Notes from the icefields
Wegener‘s expedition journals online
A fascinating picture of the Greenland expeditions undertaken by Alfred Wegener (1880-1930) emerges from his personal journals. LMU’s Rachel Carson Center has now put the documents on display on its website.
“10. September . Early We[dnesday]. Scheideck. As I was typing the communiqué yesterday afternoon, the Krabbe arrived, bringing Peter Freuchen and Magister Larsen... (Danish). We all went up to Scheideck yesterday evening, which was very tough on Peter Freuchen with his wooden leg. Holzapfel set out for Scheideck at 4 this morning to make sure they don’t leave without us – assuming they’re still there at all. We will have to return to Kamarujuk during the night, because I will have to leave on the Krabbe by around 4 in the morning in order to reach the Disko. The weather is splendid.
[Ice ablation measurement] ”
“This” is the final entry in the last surviving journal that Alfred Wegener wrote on his third expedition to Greenland. Unfortunately, no record of the closing phase of the enterprise, from September to November 1930, has come down to us. Wegener died in November 1930, most probably from sheer exhaustion, on the return trek from the Eismitte station at the heart of the inland icecap to the West coast. His Inuit companion was left to continue the journey westward alone, taking Wegener’s notes with him. – He was never seen again. Wegener’s body was later recovered, but his last journal has been irrevocably lost.
Nevertheless, the surviving expedition diaries paint a vivid picture of the extremely trying conditions Wegener encountered in Greenland, the dynamics of the Arctic ice-sheet, the rigors of the climate, the vagaries of local weather conditions and the severe challenges he and his comrades faced.

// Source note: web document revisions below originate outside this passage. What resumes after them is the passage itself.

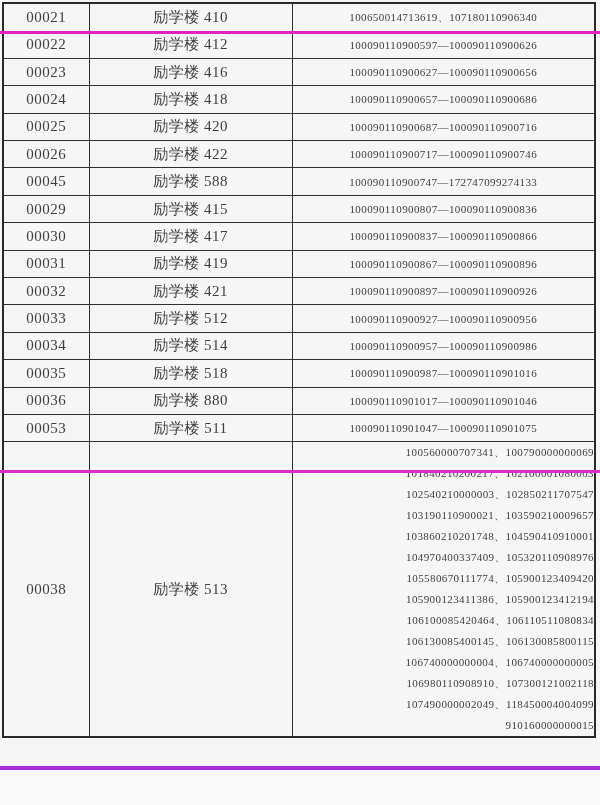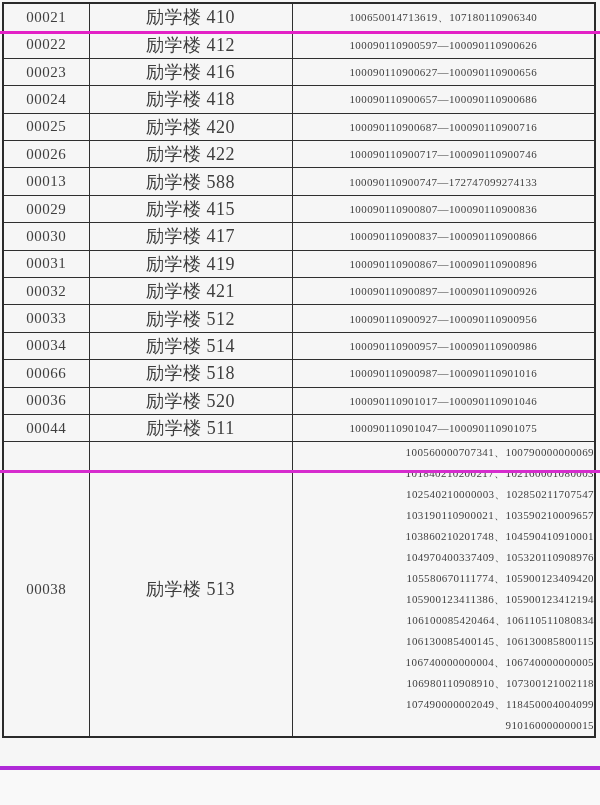"励学楼 410" td.col-room { font-size: 18px -> 15px }
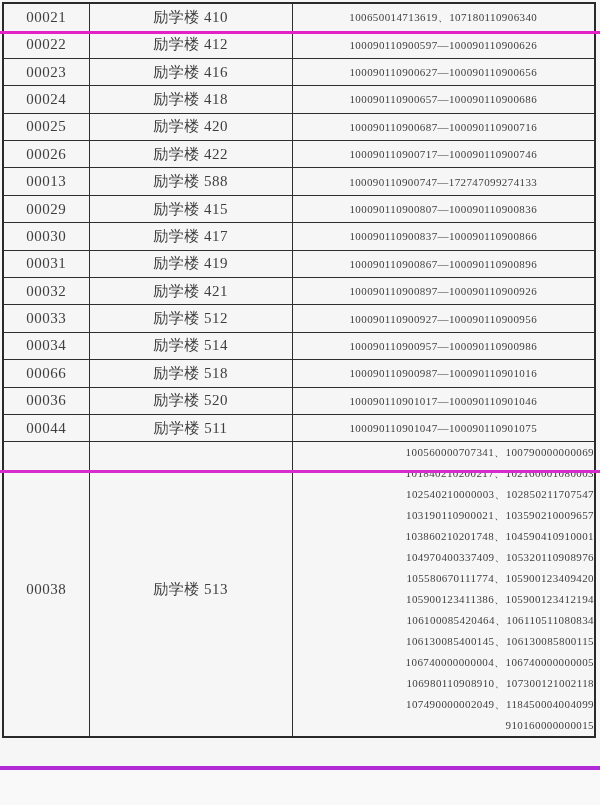"00013" td.col-code { text: 00013 -> 00045 }
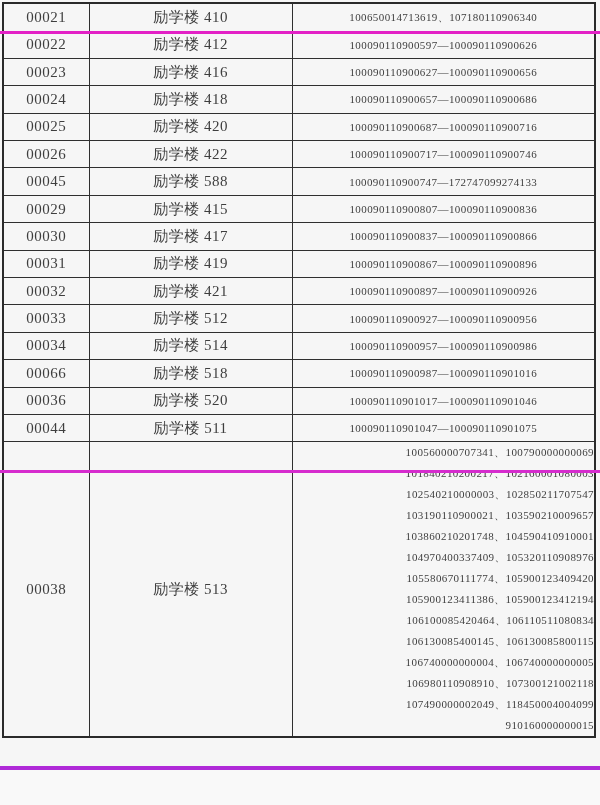"00066" td.col-code { text: 00066 -> 00035 }
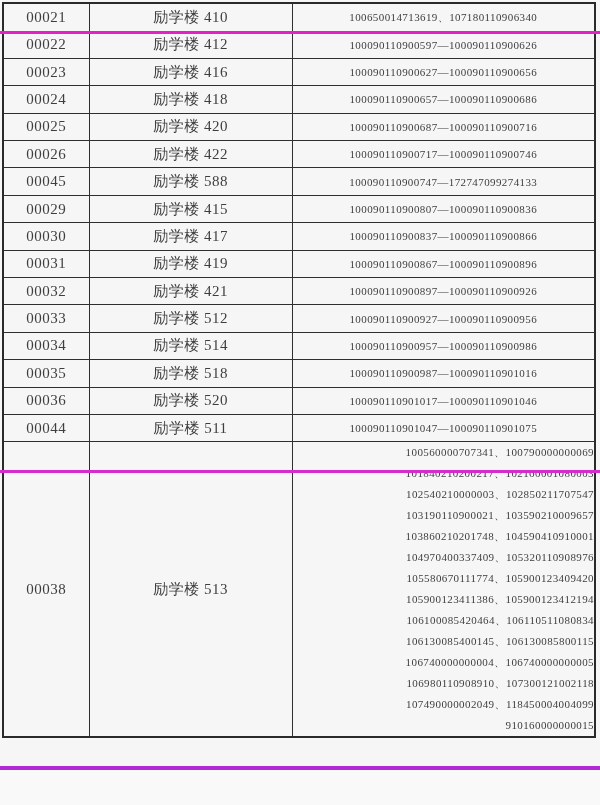"励学楼 520" td.col-room { text: 520 -> 880 }
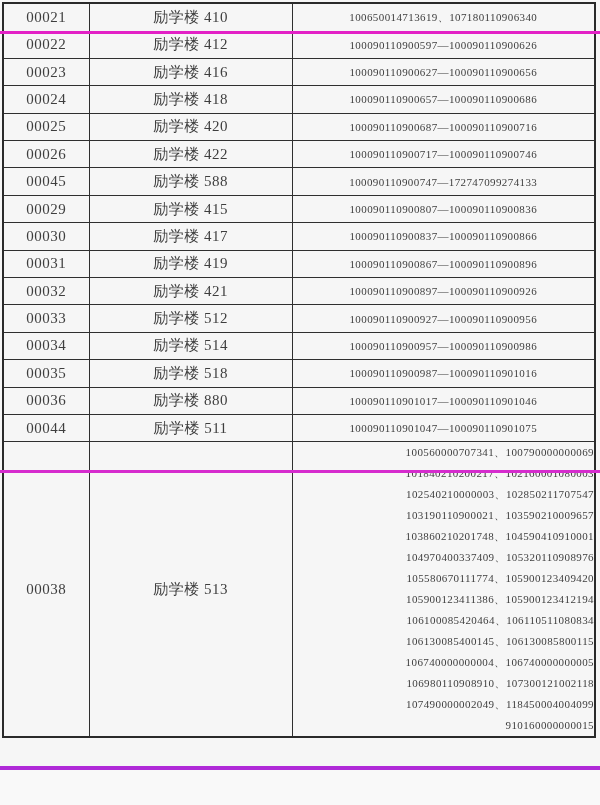"00044" td.col-code { text: 00044 -> 00053 }
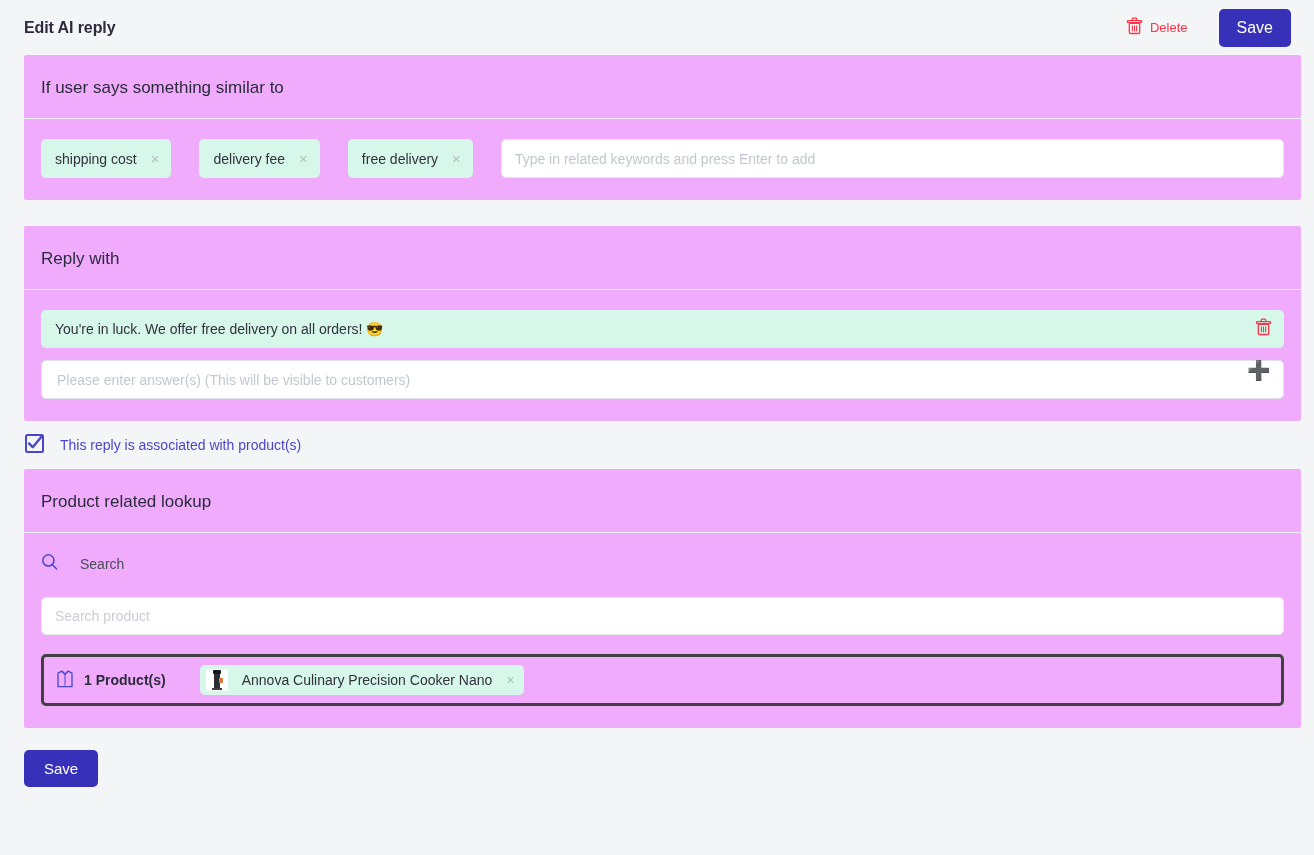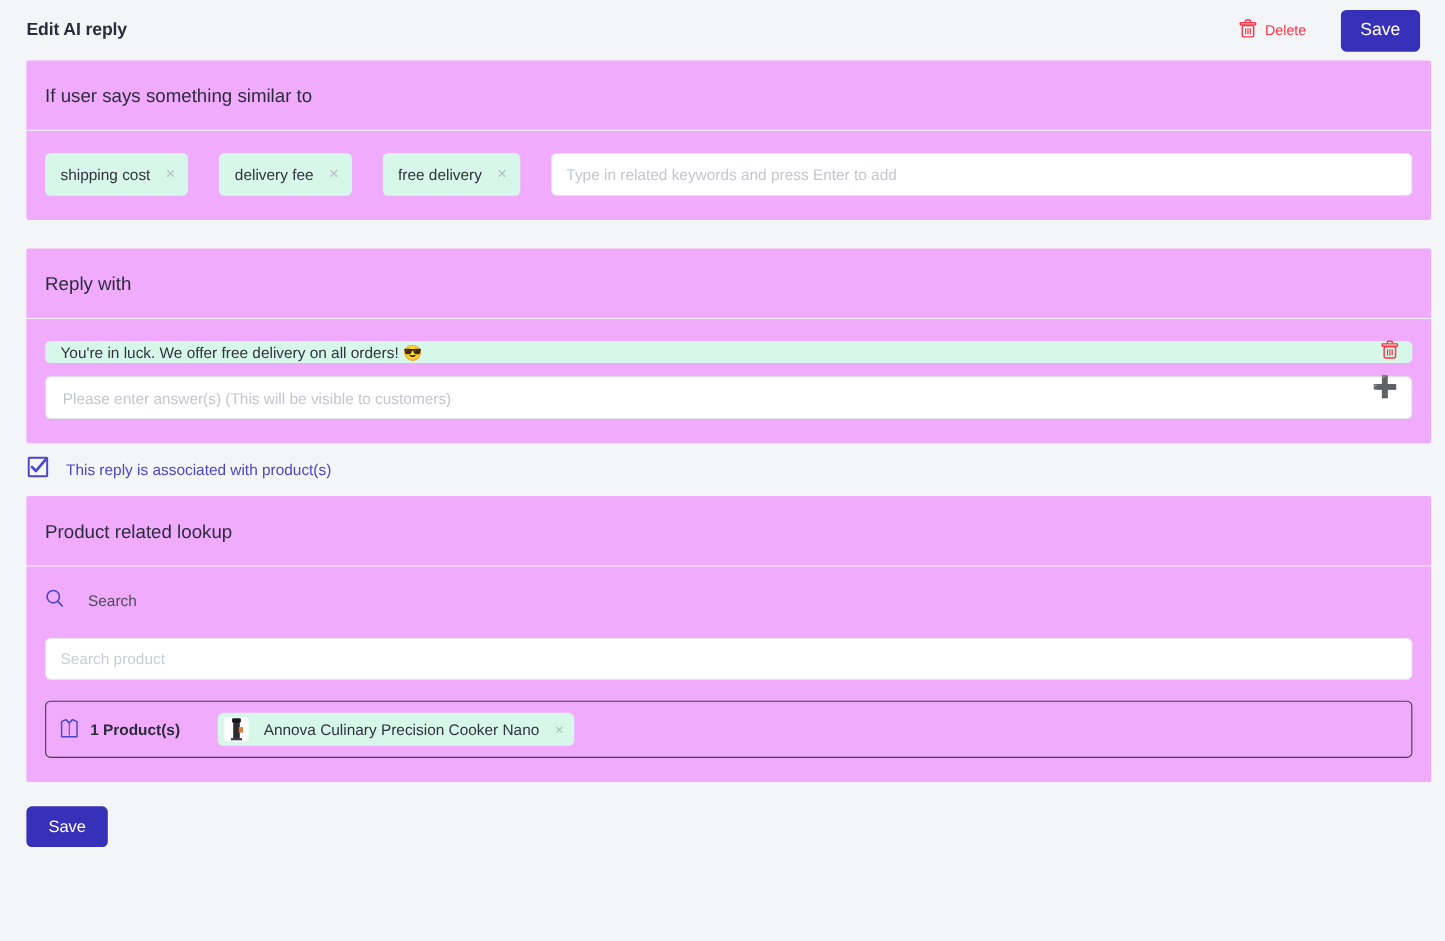"You're in luck. We offer" .reply-row { height: 20px -> 38px }
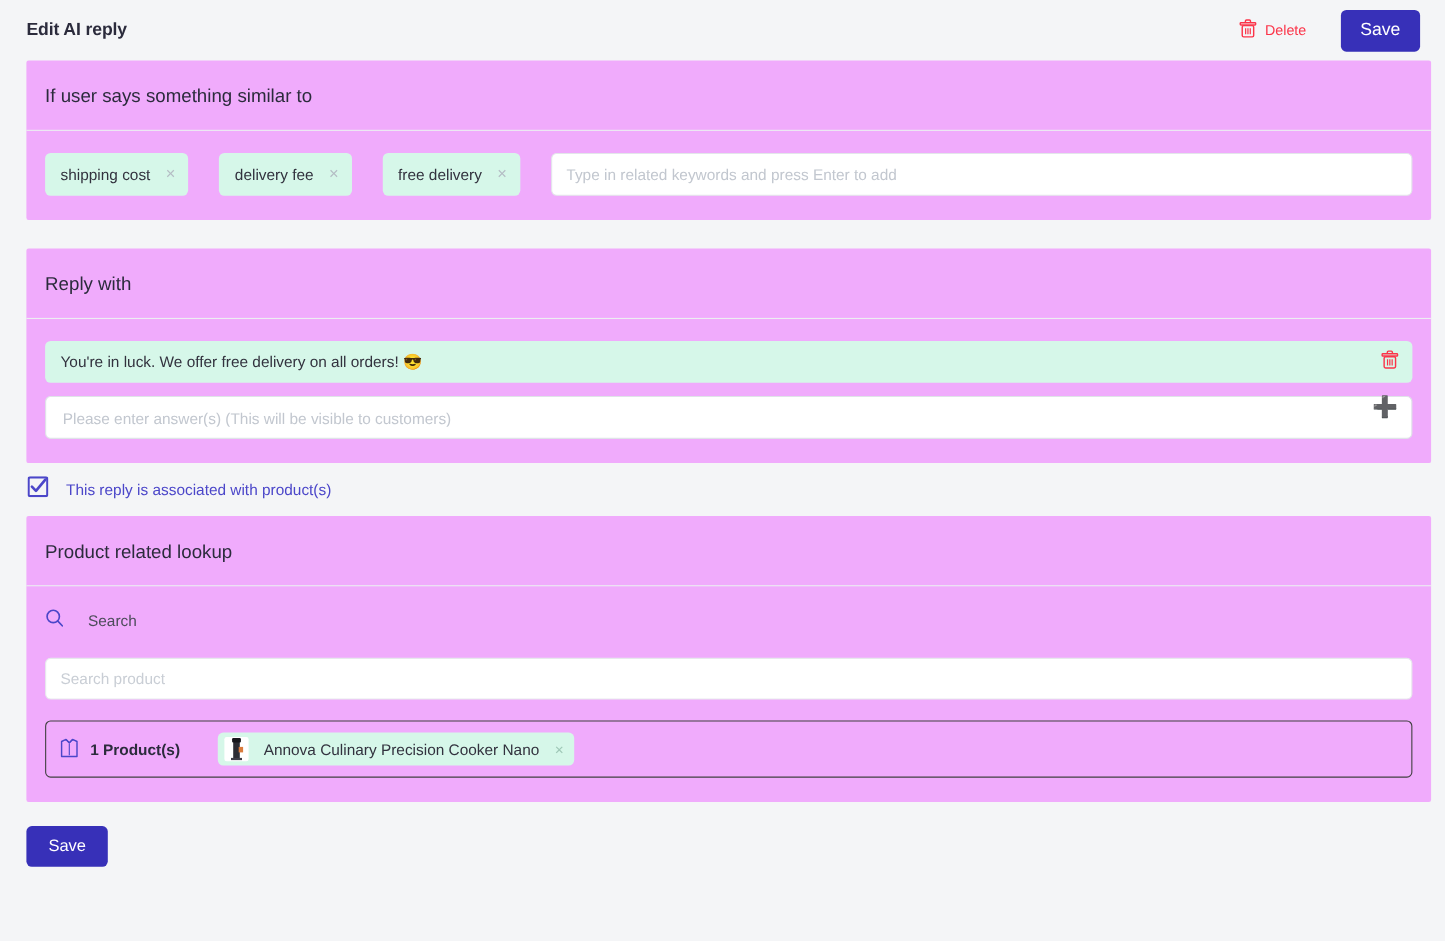"1 Product(s)" .prod-strip { border: 1px solid #404040 -> 3px solid #404040 }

Nearly 25 years earlier, on his first trip, Wegener had noted in December 1906:
“(…) Every so often a sled would break up, and Brünlown had more than enough to do putting them back together again. The surface of the ice floes was completely smooth, and we were constantly sliding about and staggering, while the dog-teams took everything in their stride and rushed on at a furious pace. My dogs are very impetuous as it is, and here they were particularly difficult to handle, so that I often got into precarious situations. On several occasions, I lost my footing and my legs slipped under the sled or I was dragged behind it, and once the dogs got away from me altogether, and I only caught up with them when they reached the sled ahead of us, which had keeled over in the meantime.(…) ”
LMU’s Rachel Carson Center has now made all of Wegener’s surviving expedition logbooks available in digitized form for the first time on its Environment & Society-Portal. In addition to the facsimile pages, selected excerpts have been transcribed and are presented in the original German and in English translation. The reports describe Wegener’s three trips to Greenland in the course of his career, the Danmark Expedition (1906-1908), the Danish Expedition to Northern Greenland (1912-1913) and the German Greenland Expedition (1930-1931), which he himself led.
Alfred Wegener, who was born in Berlin, made his name as a meteorologist, but is also remembered for his contributions to polar exploration and, nowadays above all, as a geophysicist. In his day, he was the leading proponent of continental drift, a hypothesis which he first put forward in 1912. The idea was highly controversial, not only in his own time but for several decades after his death. However, his pioneering vision of mobile continents was eventually vindicated with the formulation and verification of modern plate tectonics.
Wegener’s original expedition journals are now held in archives of the Deutsches Museum in Munich.